Chávez’s inquiries in the text’s latter section, “Media Spectacles and the Production of Neoliberal Citizen-Subjects,” deal primarily with news coverage and popular representations of immigrants as embedded in organ transplant controversies, the Minuteman Project, and the 2006 immigration rallies. Chávez compares representations and policy outcomes of the Minuteman Project to the immigration marches.
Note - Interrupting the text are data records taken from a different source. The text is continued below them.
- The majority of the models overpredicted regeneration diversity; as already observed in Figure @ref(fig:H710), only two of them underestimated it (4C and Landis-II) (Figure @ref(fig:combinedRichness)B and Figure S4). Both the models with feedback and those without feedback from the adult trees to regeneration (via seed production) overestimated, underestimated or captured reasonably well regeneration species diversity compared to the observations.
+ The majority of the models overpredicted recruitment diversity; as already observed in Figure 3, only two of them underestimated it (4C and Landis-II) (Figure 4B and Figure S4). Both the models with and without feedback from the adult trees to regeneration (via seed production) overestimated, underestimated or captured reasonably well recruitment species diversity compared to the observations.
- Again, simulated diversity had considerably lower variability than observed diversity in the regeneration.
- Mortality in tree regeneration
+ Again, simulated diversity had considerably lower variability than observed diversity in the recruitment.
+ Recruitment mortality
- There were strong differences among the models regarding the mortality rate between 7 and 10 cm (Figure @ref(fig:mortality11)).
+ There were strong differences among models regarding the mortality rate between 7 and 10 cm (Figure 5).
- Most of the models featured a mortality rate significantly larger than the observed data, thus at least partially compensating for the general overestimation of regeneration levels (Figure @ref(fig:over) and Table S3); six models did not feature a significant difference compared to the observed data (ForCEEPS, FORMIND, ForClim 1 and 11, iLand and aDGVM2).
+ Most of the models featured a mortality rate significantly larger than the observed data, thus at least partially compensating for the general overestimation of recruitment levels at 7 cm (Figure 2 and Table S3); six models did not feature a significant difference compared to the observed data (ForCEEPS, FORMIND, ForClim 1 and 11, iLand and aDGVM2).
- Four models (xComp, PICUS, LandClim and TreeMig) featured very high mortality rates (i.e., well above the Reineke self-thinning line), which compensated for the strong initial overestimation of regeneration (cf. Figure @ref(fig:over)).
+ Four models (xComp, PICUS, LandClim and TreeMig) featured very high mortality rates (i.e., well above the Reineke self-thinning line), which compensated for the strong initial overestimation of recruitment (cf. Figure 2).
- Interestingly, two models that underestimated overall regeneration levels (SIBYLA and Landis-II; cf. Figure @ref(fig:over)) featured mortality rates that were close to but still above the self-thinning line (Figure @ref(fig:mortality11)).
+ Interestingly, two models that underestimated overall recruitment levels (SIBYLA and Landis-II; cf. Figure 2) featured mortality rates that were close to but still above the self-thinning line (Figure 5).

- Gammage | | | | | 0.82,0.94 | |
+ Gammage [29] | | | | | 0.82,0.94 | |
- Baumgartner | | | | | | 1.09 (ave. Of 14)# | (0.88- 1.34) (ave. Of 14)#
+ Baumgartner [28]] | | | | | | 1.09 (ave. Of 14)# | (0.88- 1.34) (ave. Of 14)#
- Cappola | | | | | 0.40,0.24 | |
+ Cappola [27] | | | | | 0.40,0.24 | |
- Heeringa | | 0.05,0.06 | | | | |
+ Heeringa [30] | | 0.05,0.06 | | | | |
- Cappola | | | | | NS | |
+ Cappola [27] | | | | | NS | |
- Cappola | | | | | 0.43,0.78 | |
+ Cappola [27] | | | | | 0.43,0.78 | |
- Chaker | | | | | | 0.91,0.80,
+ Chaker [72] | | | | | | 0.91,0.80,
Chávez contends that in marching, Latino immigrants (and those of other nationalities) were demonstrating their neoliberal fitness on the labor market through what Aihwa Ong terms techniques of “self-engineering” (152). The struggle for inclusion has therefore been a partial success, in that it achieved extensive visibility for Latino immigrants nationwide, demonstrating their civic engagement and labor power. Ultimately, however, the immigration battle rages on, blighted by representations of hyper-fertile “hot” Latinas, “anchor babies,” and drug runners, and immigration reform does not keep pace of the expansion of globalized labor. Like the essays composing Medicine at the Border, The Latino Threat stresses the need to interrogate implicit inequalities of neoliberal globalization, in which borders are selectively permeable and certain bodies are considered unworthy of shelter, healthcare, and other basic constituents of human security and well-being.
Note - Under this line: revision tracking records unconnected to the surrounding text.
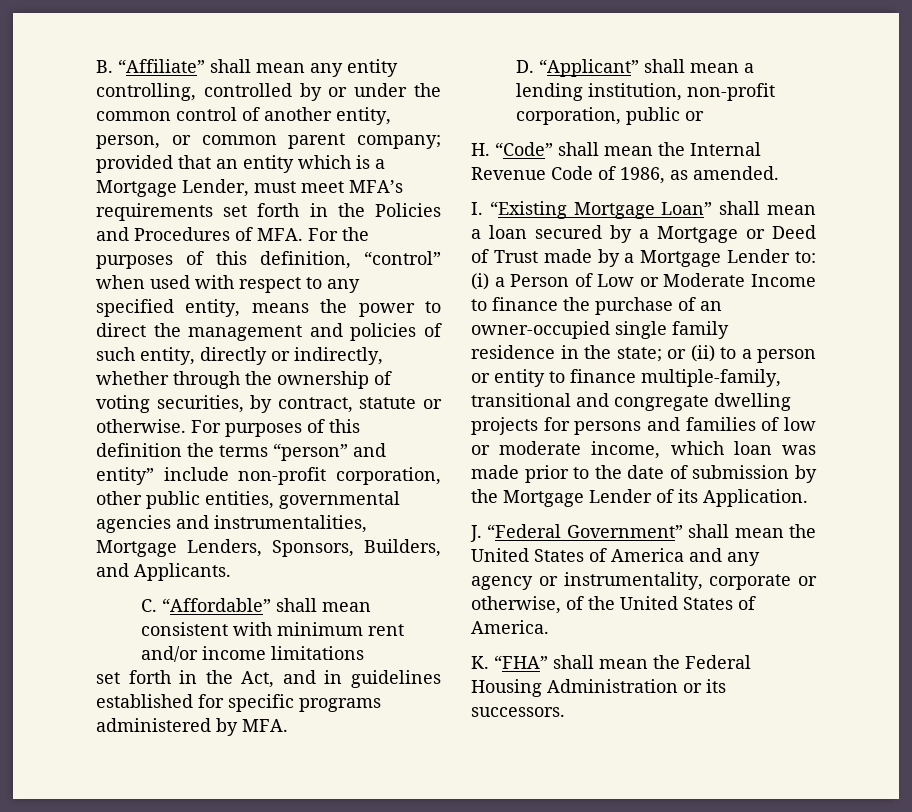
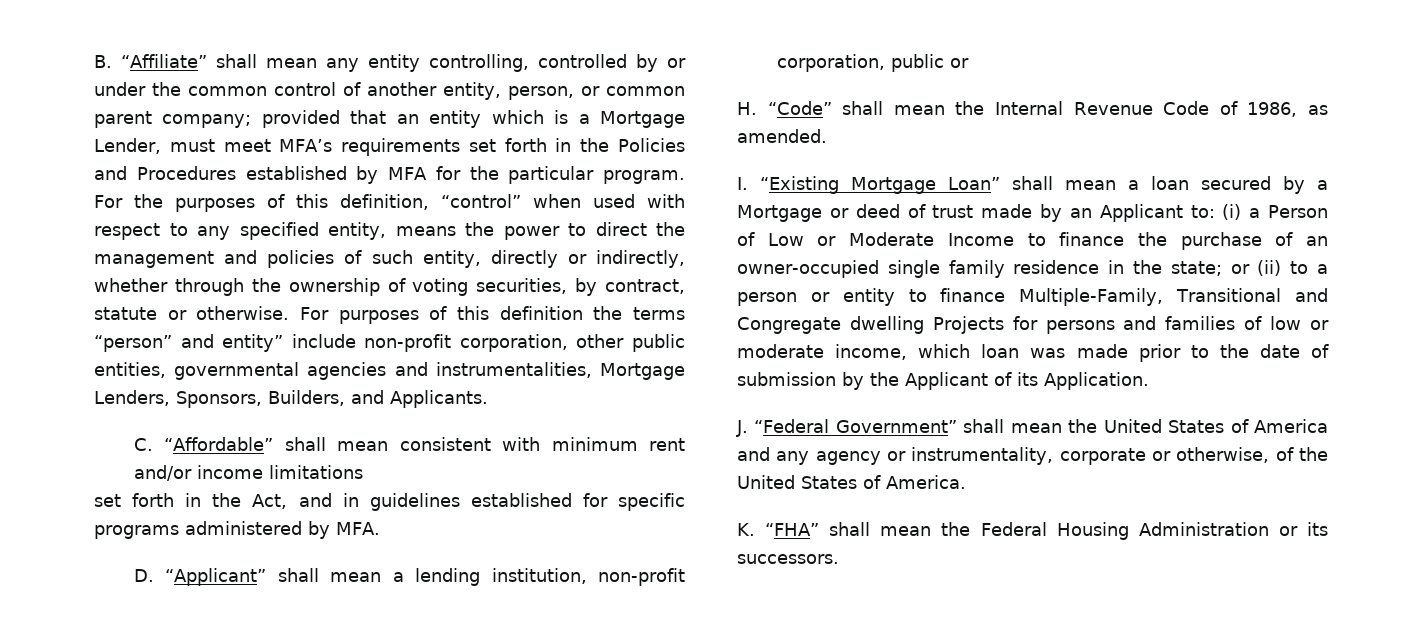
- provided that an entity which is a Mortgage Lender, must meet MFA’s requirements set forth in the Policies and Procedures of MFA. For the purposes of this definition, “control” when used with respect to any specified entity, means the power to direct the management and policies of such entity, directly or indirectly, whether through the ownership of voting securities, by contract, statute or otherwise.
+ provided that an entity which is a Mortgage Lender, must meet MFA’s requirements set forth in the Policies and Procedures established by MFA for the particular program. For the purposes of this definition, “control” when used with respect to any specified entity, means the power to direct the management and policies of such entity, directly or indirectly, whether through the ownership of voting securities, by contract, statute or otherwise.
- I. “Existing Mortgage Loan” shall mean a loan secured by a Mortgage or Deed of Trust made by a Mortgage Lender to:
+ I. “Existing Mortgage Loan” shall mean a loan secured by a Mortgage or deed of trust made by an Applicant to:
- or (ii) to a person or entity to finance multiple-family, transitional and congregate dwelling projects for persons and families of low or moderate income, which loan was made prior to the date of submission by the Mortgage Lender of its Application.
+ or (ii) to a person or entity to finance Multiple-Family, Transitional and Congregate dwelling Projects for persons and families of low or moderate income, which loan was made prior to the date of submission by the Applicant of its Application.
Katie Zien is a fourth-year doctoral candidate in Northwestern University’s Interdisciplinary PhD Program in Theatre and Drama (IPTD). She received her BA in English literature in 2004 from Columbia University. She has presented papers at the Association of Canadian Theatre Research (ACTR) and the American Society for Theatre Research (ASTR) and is the recipient of dissertation research fellowships from the Fulbright IIE Foundation, Northwestern University’s Roberta Buffet Center International and Comparative Studies, and the American Society for Theatre Research. Additionally, Katie has worked as a dramaturge for theatre companies in Chicago and Evanston and as a teacher at the Centro Romero in Chicago. During academic year 2009-2010, Katie will travel to Panama City as a Fulbright scholar to complete research on her dissertation, “Claiming the Canal: Performances of Race, Labor, and Citizenship in Panama, 1904-1999.”